Shift Quantum is a new game of the popular Shift series. With an enormous number of levels and even a story, it’s definitely one of the best puzzle platformers out there.
Genre: Puzzle Platformer
Developer: Fishing Cactus
Publisher: Fishing Cactus
Release Date: May 30, 2018
In the black and white world that consists of puzzling levels, your mission is to reach the exit of each level and collect the so-called glitches on the way. Your primary power is pressing the Shift key on your keyboard – this mirrors your character into the ground and the gravity also changes direction.
Main pros and cons
Despite being more puzzle oriented, Shift Quantum begins with a story. It’s about you, the player, being in a simulation of some kind. Although I don’t really mind if puzzle games have a story, I feel like the intro was somewhat too long. Honestly, I could skip it, but I still wanted to hear all of it in order to enjoy the story later on in the game. It is also worth mentioning that the intro is voice acted, which is a nice touch.
After finishing the intro, the game becomes very interesting and attractive right away. The soundtrack is absolutely amazing – especially if you’re playing on a device connected to a good sound system! The bass sounds are absolutely mind-blowing and this is certainly one of the biggest differences if we compare the game to its previous two installations.
Another thing I was amazed by is the number of levels included in Shift Quantum.
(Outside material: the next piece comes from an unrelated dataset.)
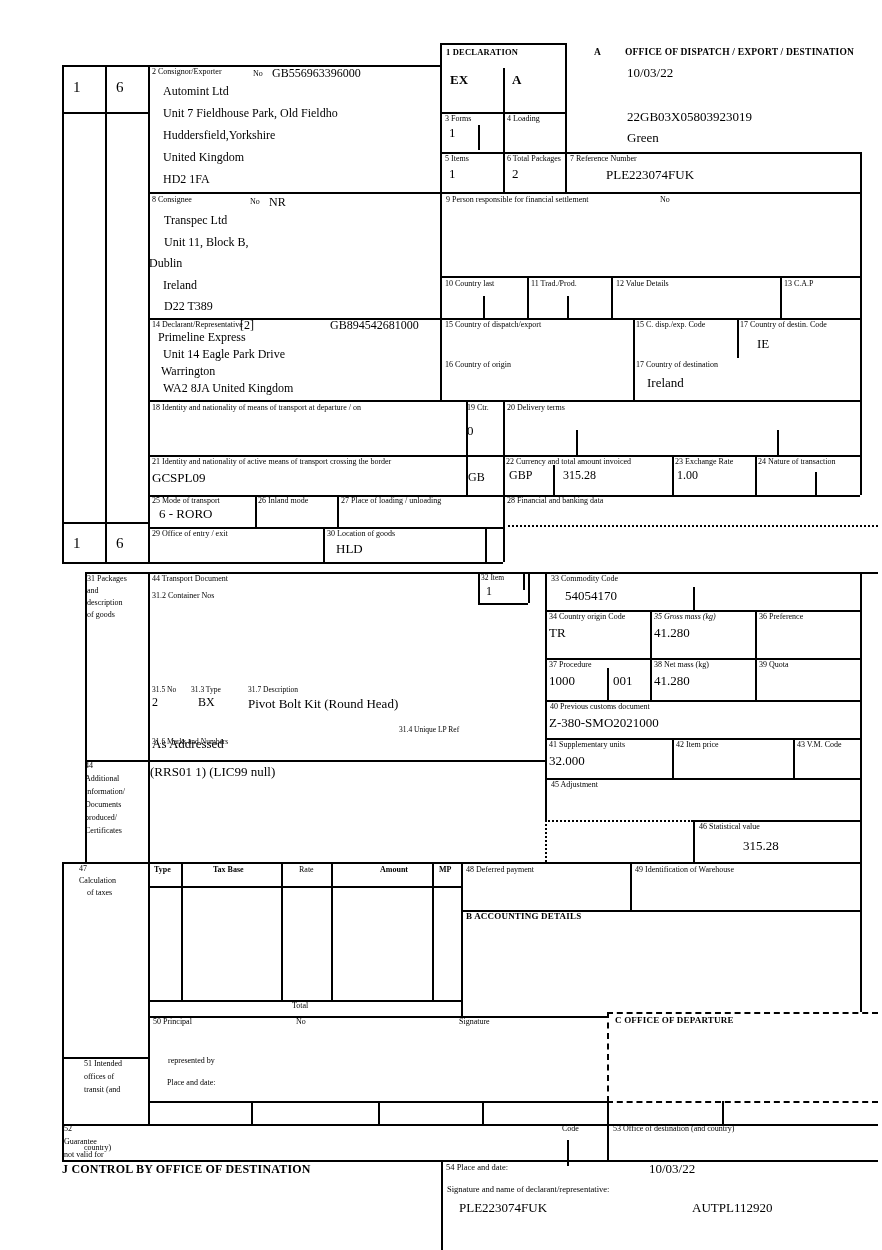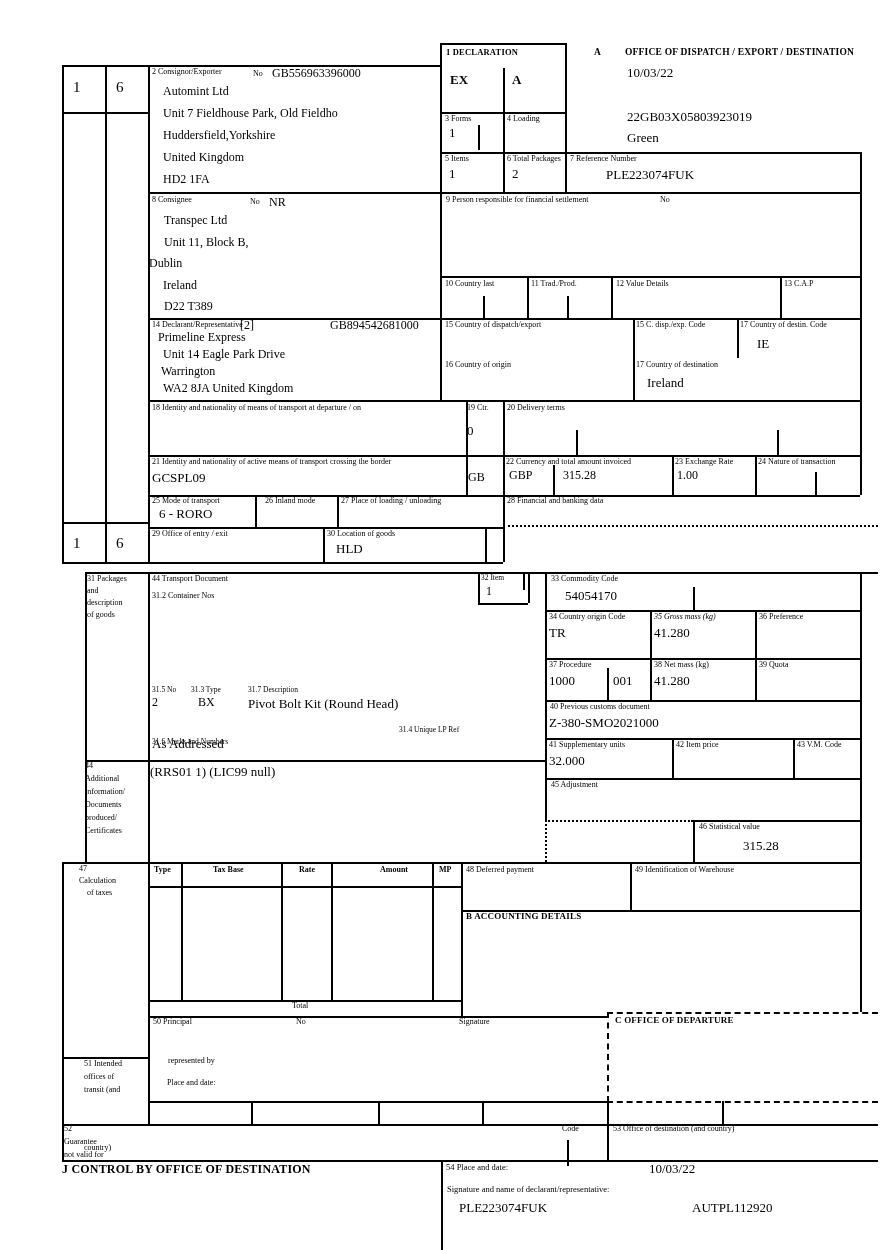"26 Inland mode" div.t { padding-left: 7px -> none }
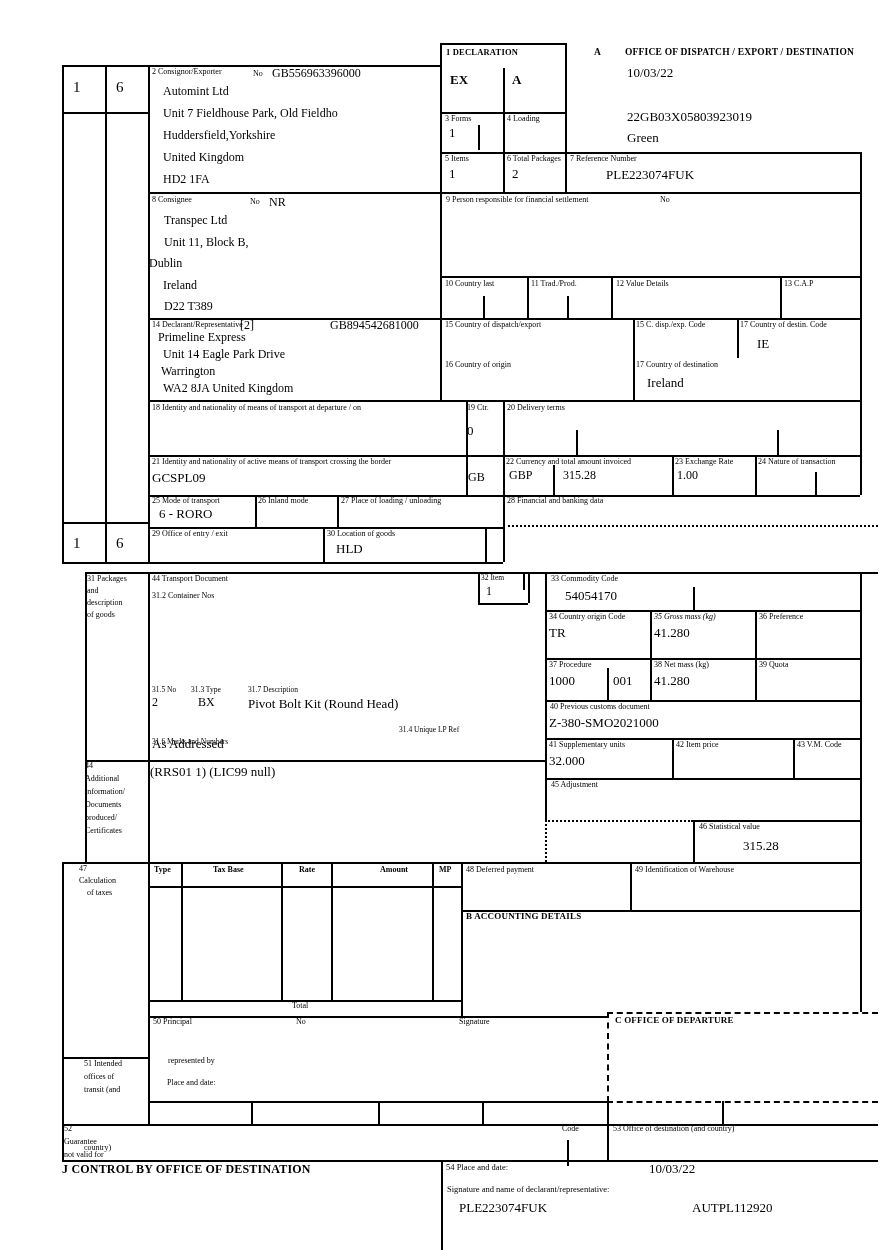"Rate" div.t { font-weight: bold -> normal }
The level selection menu is beautiful and it gives you a good feeling right away, showing you just how much fun you’re going to have with the game. All levels are arranged in some kind of branch structure – the main branch splits into smaller ones, which you don’t have to finish entirely in order to be able to play the next branches.
The levels are also rather intriguing. If you’ve ever played or seen the original Shift games, the levels more or less follow the same principle. The first third of the levels are not really all that difficult – most of those levels are quite straightforward. They still require some thinking, but most of it can be done on the fly. Later levels get somewhat trickier and you may even get stuck on some of them.
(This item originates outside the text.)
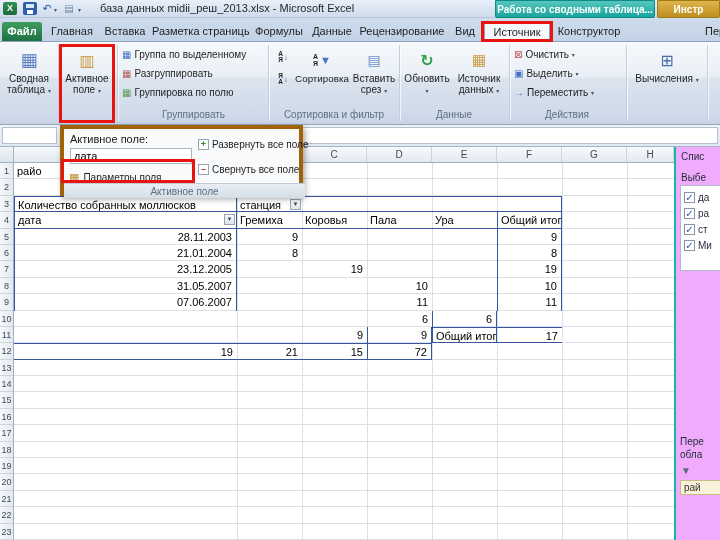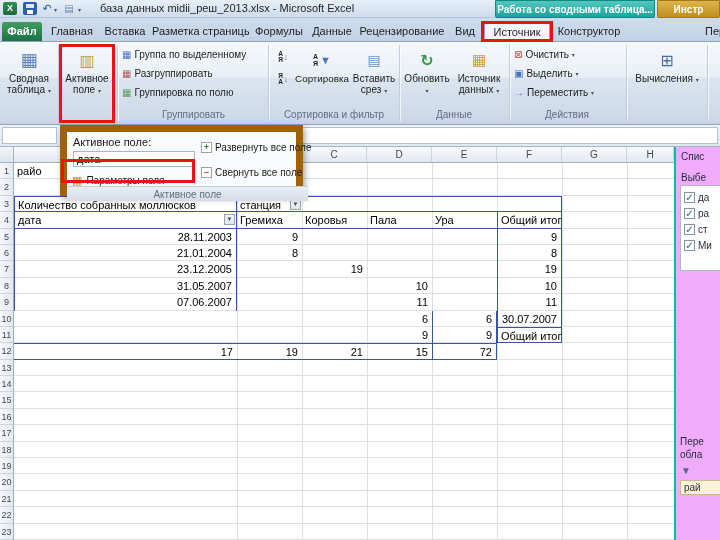"Активное поле:" .dropdown { border: 7px solid #a16207 -> 4px solid #a16207 }
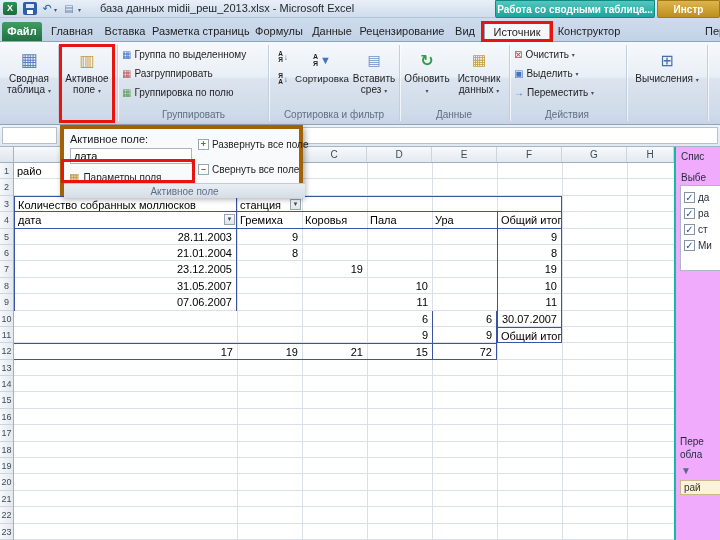"30.07.2007" div.pc { html: <div><span>30.07.2007</span></div> -> none }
If you’re looking for an additional challenge, all of the non-story levels also include at least one “glitch”, a collectible which usually resides on a hard-to-reach spot of the level. Although they still don’t make the game much harder, they’re a nice addition for people who are looking for something more.
About 10% of the levels are connected to the story. Usually, you have to chase a little girl around the level and every time, she manages to escape from you. Sometimes, you “cooperate” with the girl in some way to be able to reach the exit.
Apart from shifting your character into the ground, new types of blocks are also introduced as you progress through the levels. Some of them are wind blocks, which can carry you around the level (or send you to a premature death, it depends!), gravity-rotating blocks, which rotate the screen in the direction specified on the block itself, and movable blocks, which you can move around to reach otherwise unreachable places.
A lot of levels don’t really include anything death-inducing, meaning that you don’t have to actively avoid making bad choices. Some levels, however, do include hazards. Spikes are definitely the most frequent ones and they can be quite annoying, mostly due to the poorly designed hit-boxes. You may also get crushed by movable blocks if you don’t pay enough attention to where you placed them before because, for instance, the level changes the direction of gravity.
Steam Workshop is also integrated into Shift Quantum, meaning that you can also choose from a great amount of user-generated content. I played some of the community levels and they weren’t even that bad, apart from some really boring ones obviously designed purely to get the Steam Achievements (you get one for publishing your own level).
Overall, playing this game was definitely a very enjoyable experience. Being a big fan of the Shift series and puzzle games in general, I loved every minute of it. The levels are very interesting, the graphics are well-made (the 2.5D animations are really such a welcome detail) and listening to the music was a blast by itself.
The only thing that somewhat bothers me is the price. Although the number of available levels is definitely beyond surprising, I think $20 is a bit much for the game. If you do buy it for this price, you will definitely enjoy your time playing, but you might want to wait for a discount if you’re not willing to spend this much on a puzzle game. If it gets any cheaper, however, you should really consider making the purchase.